|
 |
Nov. 11, 1989 file photo showing East
German border guards looking through a hole in the Berlin wall after
demonstrators pulled down one segment of the wall at Brandenburg gate.
Monday, Nov. 9, 2009 marks the 20th anniversary of the fall of the
Berlin Wall.
(File Photo:
Associated Press) |
|
Berlin:
Celebrations marking the 20th anniversary of the fall of the Berlin
Wall have got under way in Germany with a prayer service at a former
East Berlin church that was a rallying point for opposition
activists two decades ago.
Thousands of people have poured into the German capital to mark the
event on November 9, 1989, which led to the reunification of
Germany, the collapse of the "Iron Curtain" and the end of the
Soviet Union.
Addressing the
congregation at the Gethsemane Church, which included Angela Merkel,
the German chancellor and Horst Koehler, the country's president,
Wolfgang Huber, a Lutheran bishop, said: "We remember the tears of
joy, the faces of delight, the liberation."
Merkel will be joined by pivotal figures from the era that ushered
in the collapse of communism in Eastern Europe as commemorative
events around the once-divided city continue throughout Monday.
Among those attending the events will
be Mikhail Gorbachev, the former leader of the Soviet Union, and
Lech Walesa, who led anti-communist protests in Poland as the head
of the Solidarity trade union.
Gordon Brown, the British prime minister, Nicolas Sarkozy, the
French president, Dmitry Medvedev, his Russian counterpart, and
Hillary Clinton, the US secretary of state, will represent the
four nations which occupied post-war Germany.
'Happiest day'
Events are planned all over the city, including the toppling of
1,000 giant, brightly coloured dominoes along a 1.5km stretch of the
wall's original path to symbolise how communist governments in
the Eastern Bloc fell one after another in 1989.

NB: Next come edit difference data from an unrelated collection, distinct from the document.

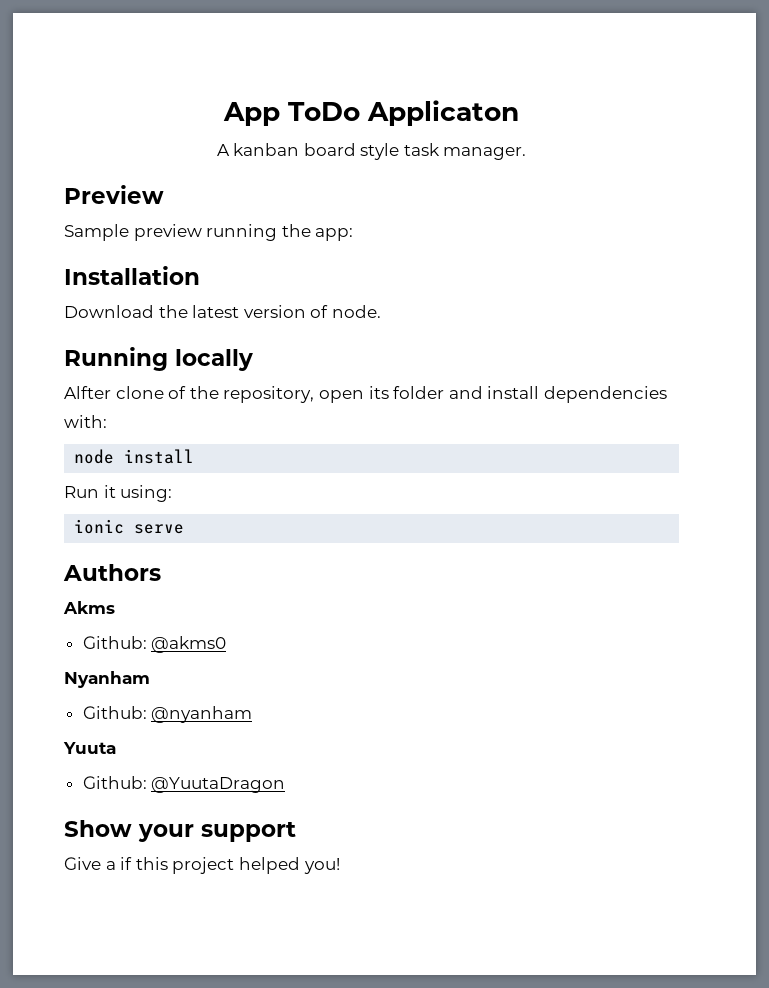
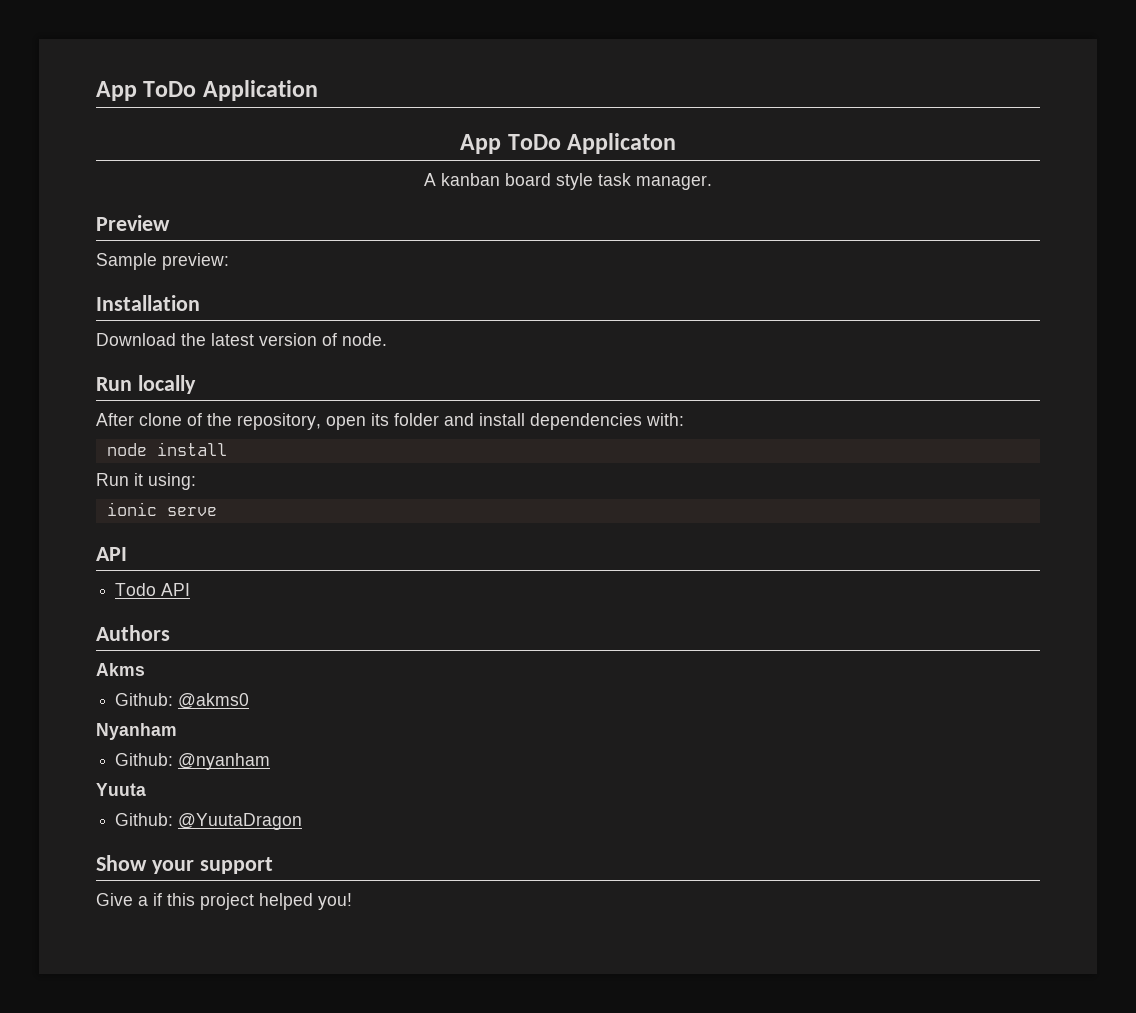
[223,102,360,126] App ToDo -> [96,80,318,101] [460,134,561,154] App ToDo Application // App ToDo
[133,224,354,241] preview running the app: -> [162,253,229,270] preview:
[64,347,168,371] Running -> [96,377,132,391] Run
[64,386,111,399] Alfter -> [96,413,134,426] After
(185, 529) none -> [96,547,127,561] [115,583,191,596] // API // Todo API

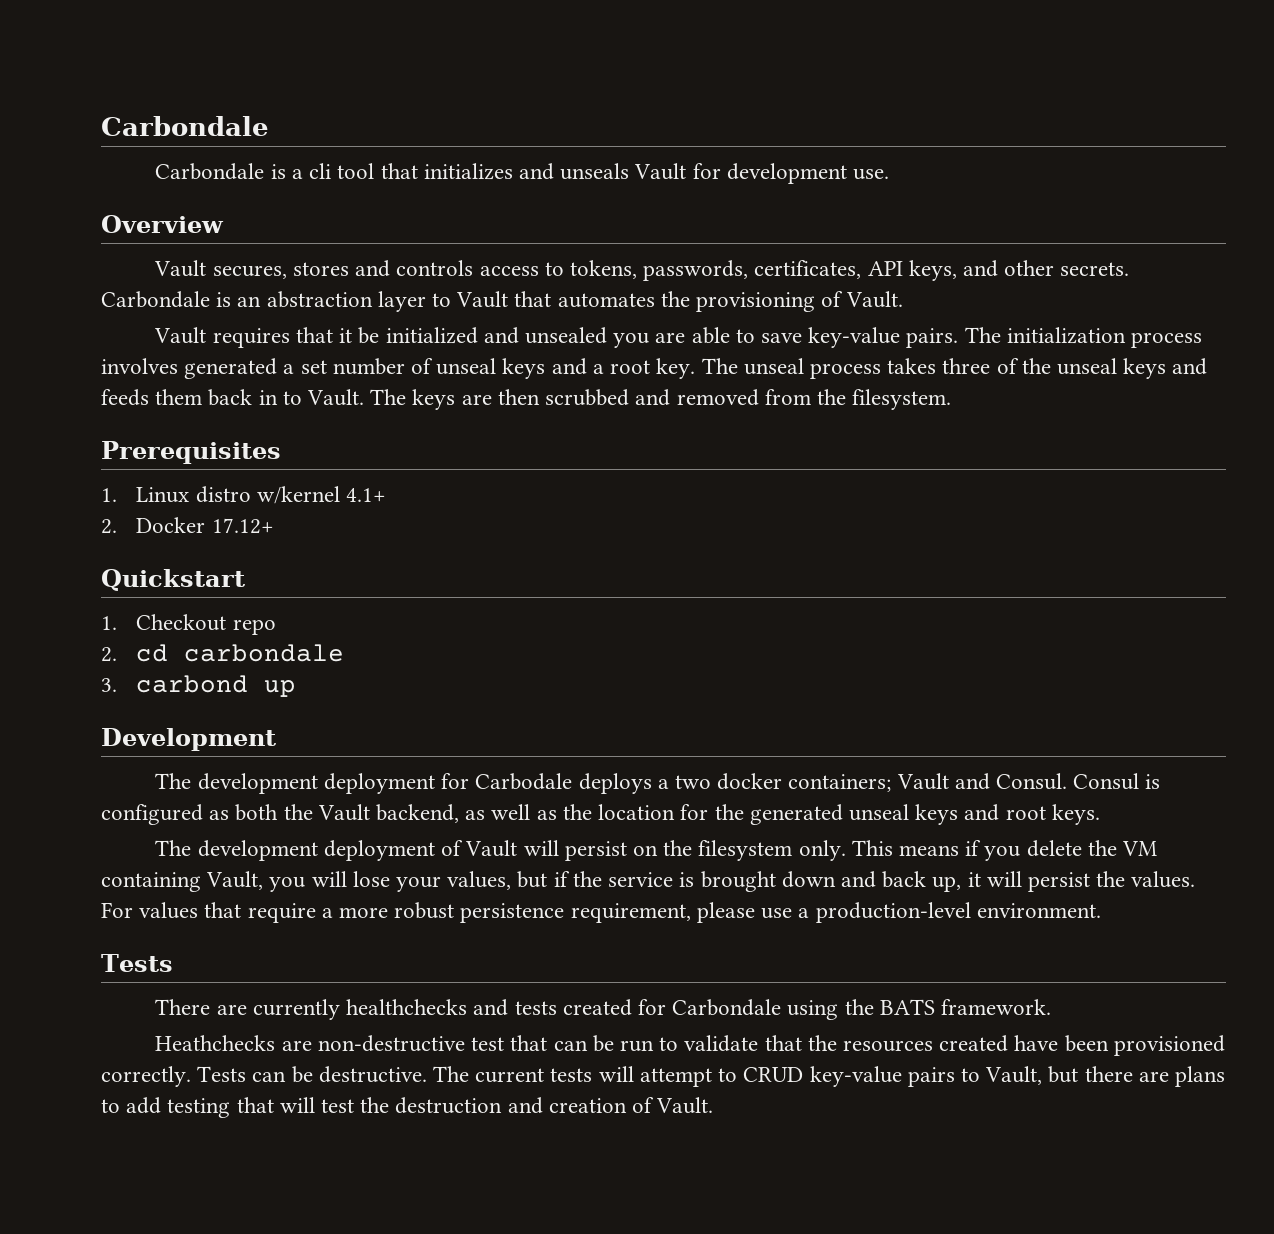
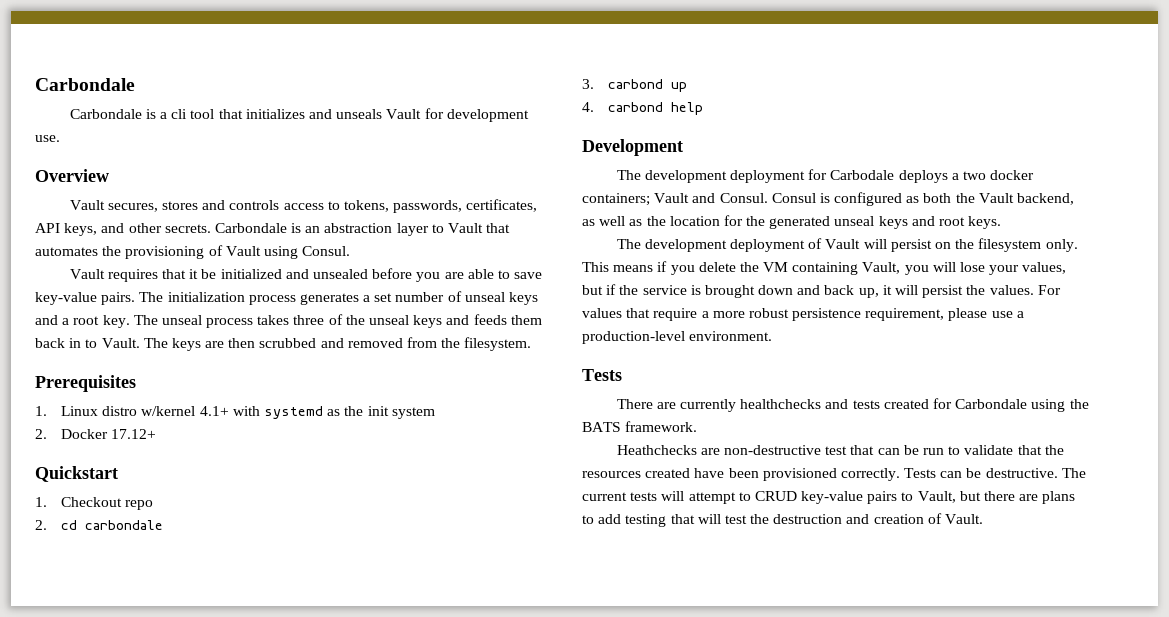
[845,291,903,308] Vault. -> [225,246,351,259] Vault using Consul.
(607, 335) none -> [372,268,413,279] before
[101,358,278,379] involves generated -> [299,293,359,305] generates
(386, 495) none -> [232,406,435,419] with systemd as the init system
(297, 688) none -> [582,102,704,115] // 4. carbond help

A concert will feature performances from Bon Jovi and the Staats
kapelle orchestra.
Merkel is reunited Germany's first leader to grow up in
the former Communist east.
The chancellor was working as a scientific researcher in East
Berlin when the wall fell.
Merkel said at the weekend that the fall of the wall was "the
happiest day in recent Germany history".
Al Jazeera's David Chater, reporting from Berlin, said there was a
real sense of celebration in the air.
"But it is nothing like that feeling on the streets on that day in
particular, because it marked the end of communism itself."
Sore point
But for some German residents, the 1990 reunification of the country
remains a sore point.
On Saturday, several hundred leftist
demonstrators protested against the planned celebrations in Berlin.
A
poll of more than 1,000 Germans carried out for the
Leipziger Volkszeitung
newspaper showed one in eight wanted the wall rebuilt - with the
numbers nearly equal in the eastern and western parts of the
now-unified country.
Shaken by the mass flight of its citizens into capitalist West
Berlin, East Germany began erecting its "anti-fascist protection
barrier" in the early hours of August 13, 1961.
According to a study published this year, at least 136 people were
killed at the Berlin Wall between 1961 and 1989 while trying to
escape.
However, thousands managed to evade the minefields, dogs and guards
in watchtowers, using schemes including tunnels, aerial wires and
hidden compartments in cars in order to make it to the West.